▶ [Listed entries]
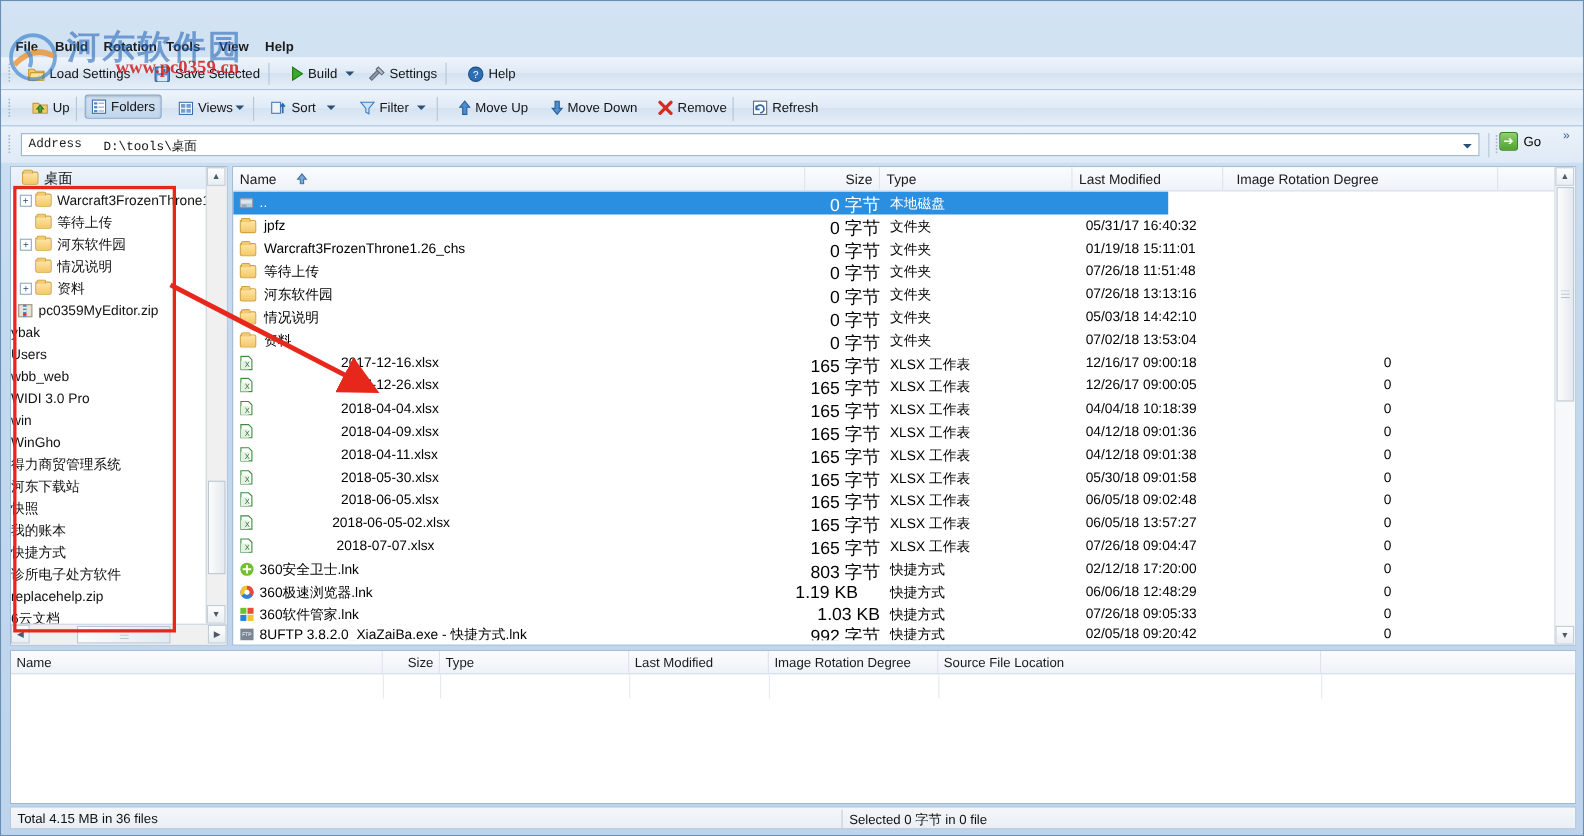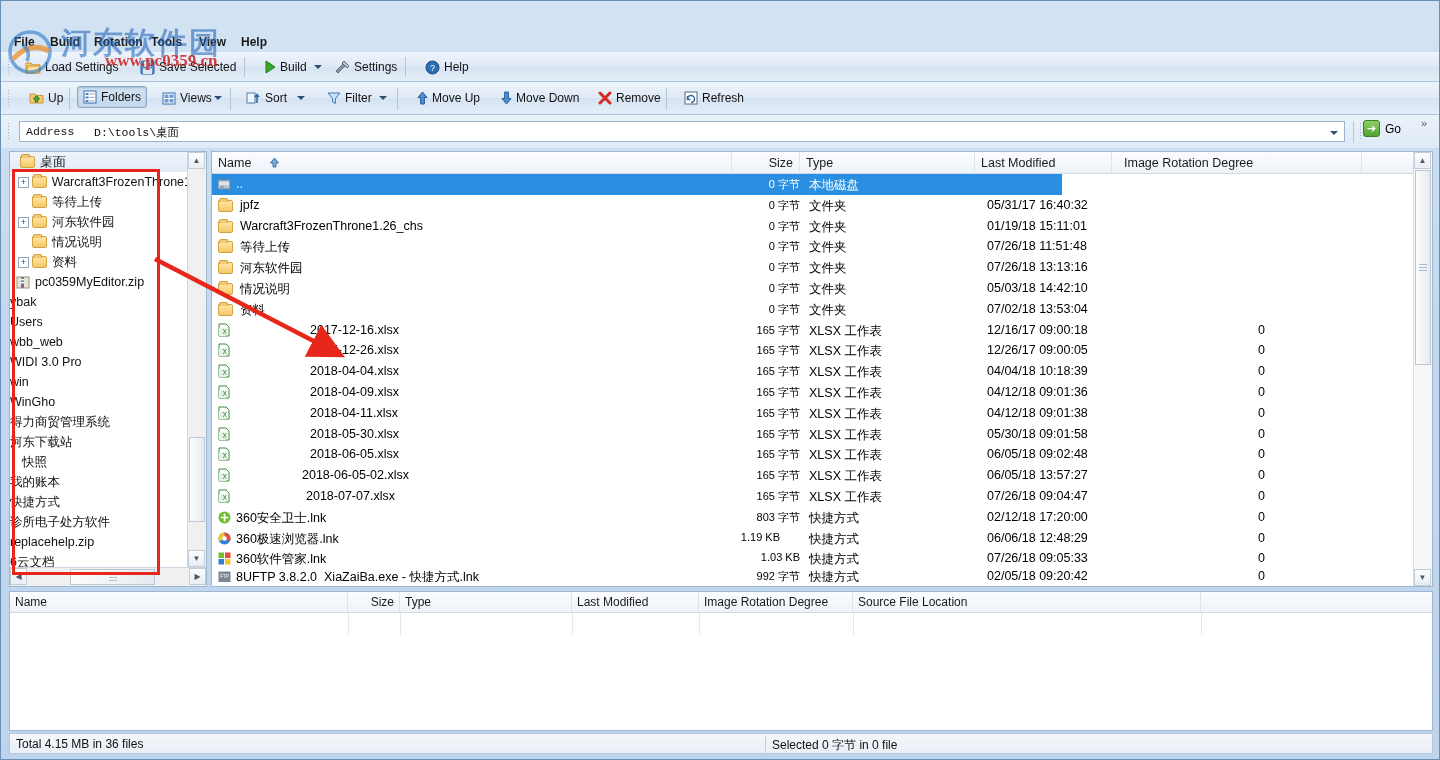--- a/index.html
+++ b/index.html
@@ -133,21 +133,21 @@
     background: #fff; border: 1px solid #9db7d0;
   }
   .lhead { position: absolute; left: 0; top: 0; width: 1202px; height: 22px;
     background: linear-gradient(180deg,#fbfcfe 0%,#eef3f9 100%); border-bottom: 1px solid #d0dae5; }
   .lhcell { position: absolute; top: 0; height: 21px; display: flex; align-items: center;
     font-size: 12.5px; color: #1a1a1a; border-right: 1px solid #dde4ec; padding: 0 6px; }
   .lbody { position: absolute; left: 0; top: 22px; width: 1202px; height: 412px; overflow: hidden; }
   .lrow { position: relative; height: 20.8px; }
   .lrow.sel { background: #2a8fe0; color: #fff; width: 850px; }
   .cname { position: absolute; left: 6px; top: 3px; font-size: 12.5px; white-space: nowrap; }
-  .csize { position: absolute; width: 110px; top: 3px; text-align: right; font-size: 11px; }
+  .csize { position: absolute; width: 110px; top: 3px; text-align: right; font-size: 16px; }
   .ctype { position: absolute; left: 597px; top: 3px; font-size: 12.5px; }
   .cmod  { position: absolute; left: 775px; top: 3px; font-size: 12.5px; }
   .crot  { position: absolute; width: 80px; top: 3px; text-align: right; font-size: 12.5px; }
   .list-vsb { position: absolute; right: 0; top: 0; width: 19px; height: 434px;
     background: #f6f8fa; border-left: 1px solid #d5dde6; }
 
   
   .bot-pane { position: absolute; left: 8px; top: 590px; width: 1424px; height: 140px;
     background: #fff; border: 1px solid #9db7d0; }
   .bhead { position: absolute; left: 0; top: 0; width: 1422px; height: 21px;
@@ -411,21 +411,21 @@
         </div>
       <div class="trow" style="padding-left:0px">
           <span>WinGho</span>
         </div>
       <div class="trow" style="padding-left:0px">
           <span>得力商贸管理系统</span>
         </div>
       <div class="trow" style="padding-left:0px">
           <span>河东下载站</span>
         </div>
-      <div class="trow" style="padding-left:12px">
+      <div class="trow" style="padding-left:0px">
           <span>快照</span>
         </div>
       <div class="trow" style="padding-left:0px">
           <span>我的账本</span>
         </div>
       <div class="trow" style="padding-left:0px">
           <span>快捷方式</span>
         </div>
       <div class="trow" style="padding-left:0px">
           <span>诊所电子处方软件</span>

---

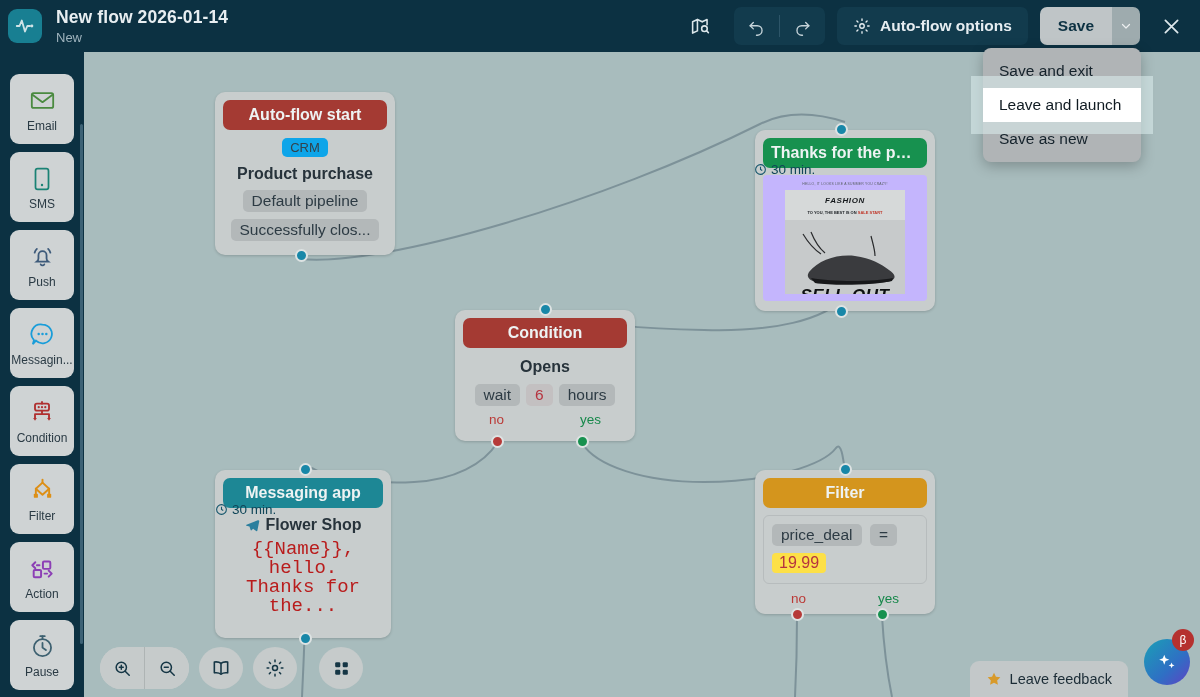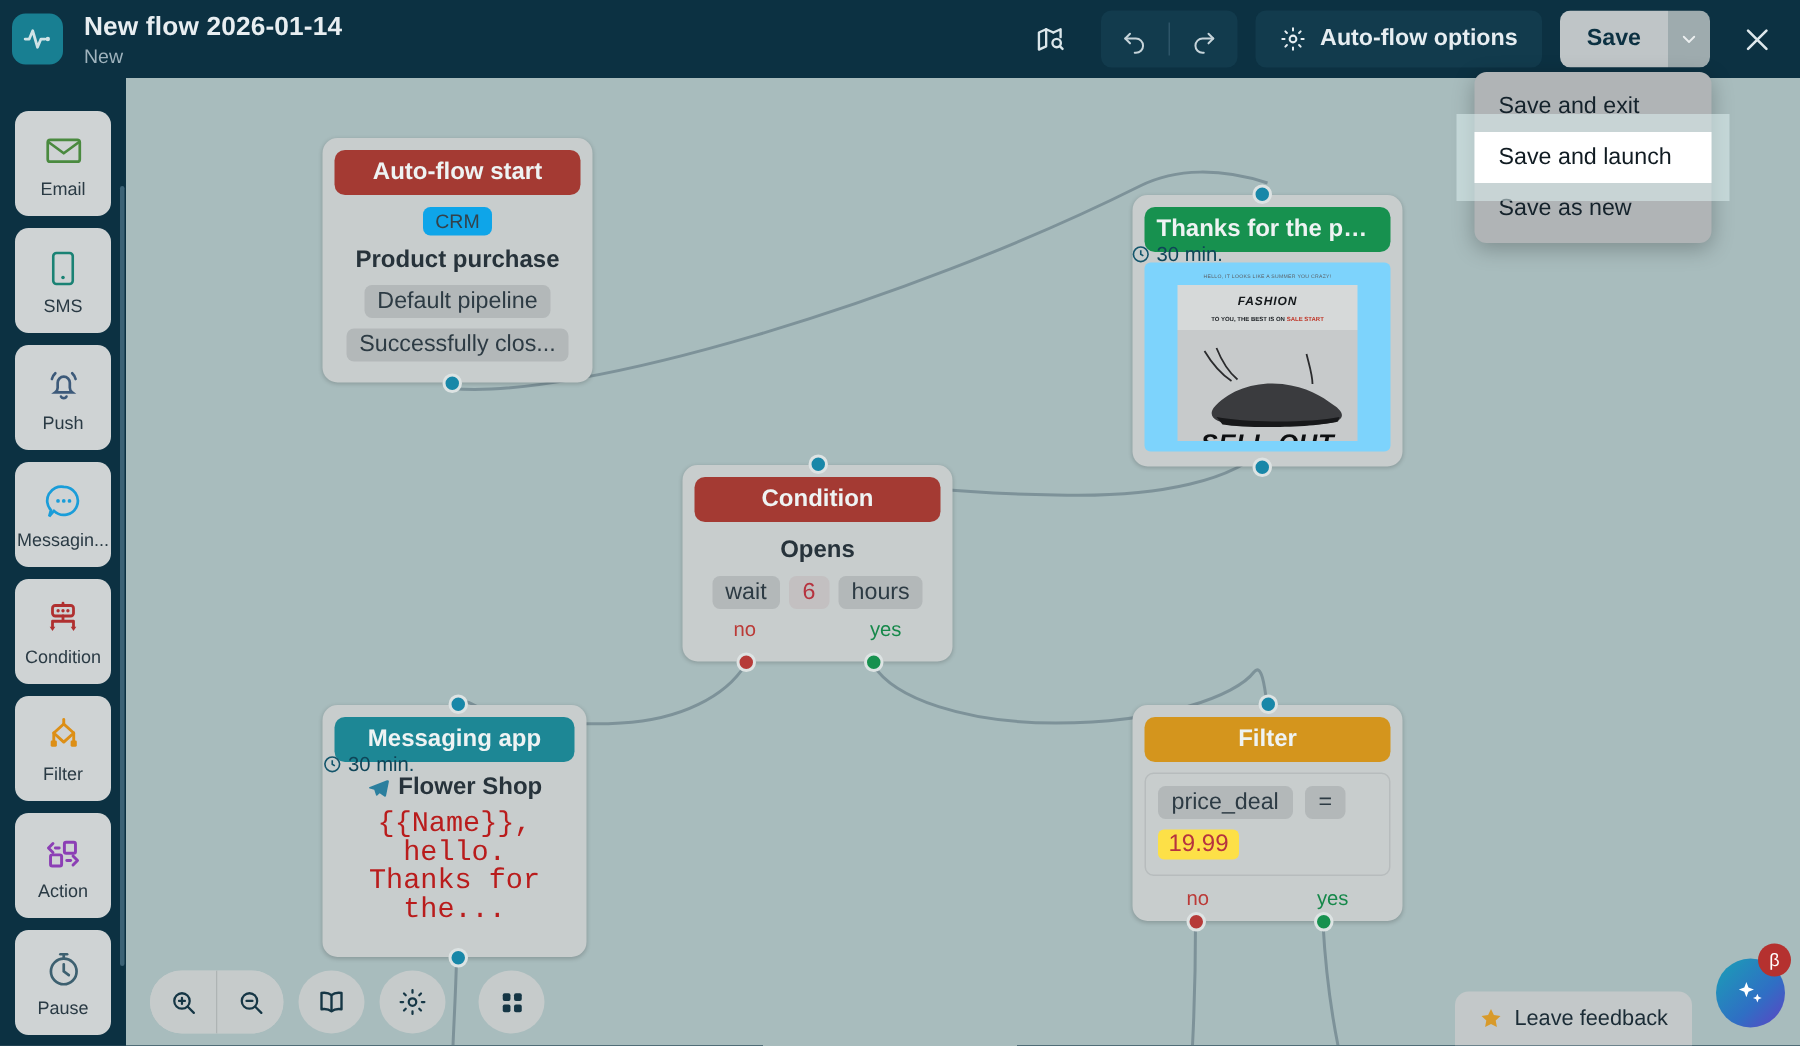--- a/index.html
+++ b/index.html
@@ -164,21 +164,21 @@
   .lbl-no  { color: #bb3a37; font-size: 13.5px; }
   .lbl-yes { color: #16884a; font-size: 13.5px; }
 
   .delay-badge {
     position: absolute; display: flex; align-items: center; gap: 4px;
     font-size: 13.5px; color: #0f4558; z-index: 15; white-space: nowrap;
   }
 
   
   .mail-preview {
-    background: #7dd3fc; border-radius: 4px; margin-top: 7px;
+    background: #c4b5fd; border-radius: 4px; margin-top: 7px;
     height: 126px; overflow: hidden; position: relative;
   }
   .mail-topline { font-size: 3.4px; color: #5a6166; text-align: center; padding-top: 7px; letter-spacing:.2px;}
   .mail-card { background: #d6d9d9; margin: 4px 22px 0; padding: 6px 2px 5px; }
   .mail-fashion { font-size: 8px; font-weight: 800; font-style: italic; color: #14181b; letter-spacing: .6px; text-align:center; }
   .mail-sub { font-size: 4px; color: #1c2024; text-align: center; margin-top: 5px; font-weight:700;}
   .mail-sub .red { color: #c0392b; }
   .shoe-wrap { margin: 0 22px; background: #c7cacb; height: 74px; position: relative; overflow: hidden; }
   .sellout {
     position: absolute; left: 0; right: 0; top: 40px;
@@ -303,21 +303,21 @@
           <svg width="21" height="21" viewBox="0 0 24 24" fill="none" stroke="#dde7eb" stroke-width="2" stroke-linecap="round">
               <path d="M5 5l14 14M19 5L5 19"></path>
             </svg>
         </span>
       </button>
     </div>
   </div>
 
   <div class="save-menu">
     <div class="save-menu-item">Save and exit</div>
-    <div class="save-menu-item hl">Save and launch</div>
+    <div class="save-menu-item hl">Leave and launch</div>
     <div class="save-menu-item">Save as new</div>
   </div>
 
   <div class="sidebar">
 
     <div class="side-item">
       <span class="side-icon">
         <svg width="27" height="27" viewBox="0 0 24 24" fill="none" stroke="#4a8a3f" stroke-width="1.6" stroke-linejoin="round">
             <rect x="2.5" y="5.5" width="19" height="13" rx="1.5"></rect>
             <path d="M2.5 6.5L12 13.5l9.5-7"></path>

--

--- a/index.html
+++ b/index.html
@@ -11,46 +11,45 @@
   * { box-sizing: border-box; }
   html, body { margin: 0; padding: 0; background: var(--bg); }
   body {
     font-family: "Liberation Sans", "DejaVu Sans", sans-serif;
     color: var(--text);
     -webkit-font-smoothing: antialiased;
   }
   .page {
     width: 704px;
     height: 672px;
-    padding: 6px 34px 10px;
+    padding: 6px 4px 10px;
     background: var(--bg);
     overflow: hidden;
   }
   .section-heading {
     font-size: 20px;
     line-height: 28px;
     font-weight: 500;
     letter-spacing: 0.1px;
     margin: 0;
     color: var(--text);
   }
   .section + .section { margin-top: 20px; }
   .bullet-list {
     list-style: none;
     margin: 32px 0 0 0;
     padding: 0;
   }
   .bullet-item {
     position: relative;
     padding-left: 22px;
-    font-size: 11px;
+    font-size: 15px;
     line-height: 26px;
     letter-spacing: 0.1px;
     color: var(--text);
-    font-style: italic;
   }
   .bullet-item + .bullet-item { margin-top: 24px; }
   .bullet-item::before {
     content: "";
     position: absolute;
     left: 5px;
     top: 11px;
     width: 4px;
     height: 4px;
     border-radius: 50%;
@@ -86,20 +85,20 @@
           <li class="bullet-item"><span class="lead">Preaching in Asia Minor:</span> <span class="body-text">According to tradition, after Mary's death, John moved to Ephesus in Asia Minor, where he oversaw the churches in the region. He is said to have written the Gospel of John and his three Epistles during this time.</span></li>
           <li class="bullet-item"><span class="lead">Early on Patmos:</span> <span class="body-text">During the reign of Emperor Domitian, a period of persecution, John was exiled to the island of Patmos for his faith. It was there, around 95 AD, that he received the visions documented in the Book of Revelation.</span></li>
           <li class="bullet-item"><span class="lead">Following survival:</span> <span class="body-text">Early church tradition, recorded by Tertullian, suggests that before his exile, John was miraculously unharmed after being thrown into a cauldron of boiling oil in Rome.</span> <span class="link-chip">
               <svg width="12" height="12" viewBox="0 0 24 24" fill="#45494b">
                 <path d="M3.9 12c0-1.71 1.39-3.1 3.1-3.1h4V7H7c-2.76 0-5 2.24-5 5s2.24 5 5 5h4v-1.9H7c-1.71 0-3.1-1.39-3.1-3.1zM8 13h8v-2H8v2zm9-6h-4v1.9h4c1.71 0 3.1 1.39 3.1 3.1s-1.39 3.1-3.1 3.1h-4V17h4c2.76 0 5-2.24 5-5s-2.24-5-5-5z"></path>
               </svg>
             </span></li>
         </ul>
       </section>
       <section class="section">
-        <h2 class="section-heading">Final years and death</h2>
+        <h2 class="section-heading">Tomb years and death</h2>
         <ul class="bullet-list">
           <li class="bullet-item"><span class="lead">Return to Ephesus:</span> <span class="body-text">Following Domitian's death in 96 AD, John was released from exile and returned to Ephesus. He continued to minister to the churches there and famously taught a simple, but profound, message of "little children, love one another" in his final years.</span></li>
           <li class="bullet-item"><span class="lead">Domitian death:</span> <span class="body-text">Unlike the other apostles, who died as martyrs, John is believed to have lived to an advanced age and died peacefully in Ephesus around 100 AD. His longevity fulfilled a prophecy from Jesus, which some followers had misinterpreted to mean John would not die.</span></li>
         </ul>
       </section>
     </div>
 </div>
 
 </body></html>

▶ [Directions] Find the word "nowrap" in the listing and copy each line that contains it.

▶ [Answer to this problem]
   .cname { position: absolute; left: 6px; top: 3px; font-size: 12.5px; white-space: nowrap; }
     font-size: 13.5px; color: #0f4558; z-index: 15; white-space: nowrap;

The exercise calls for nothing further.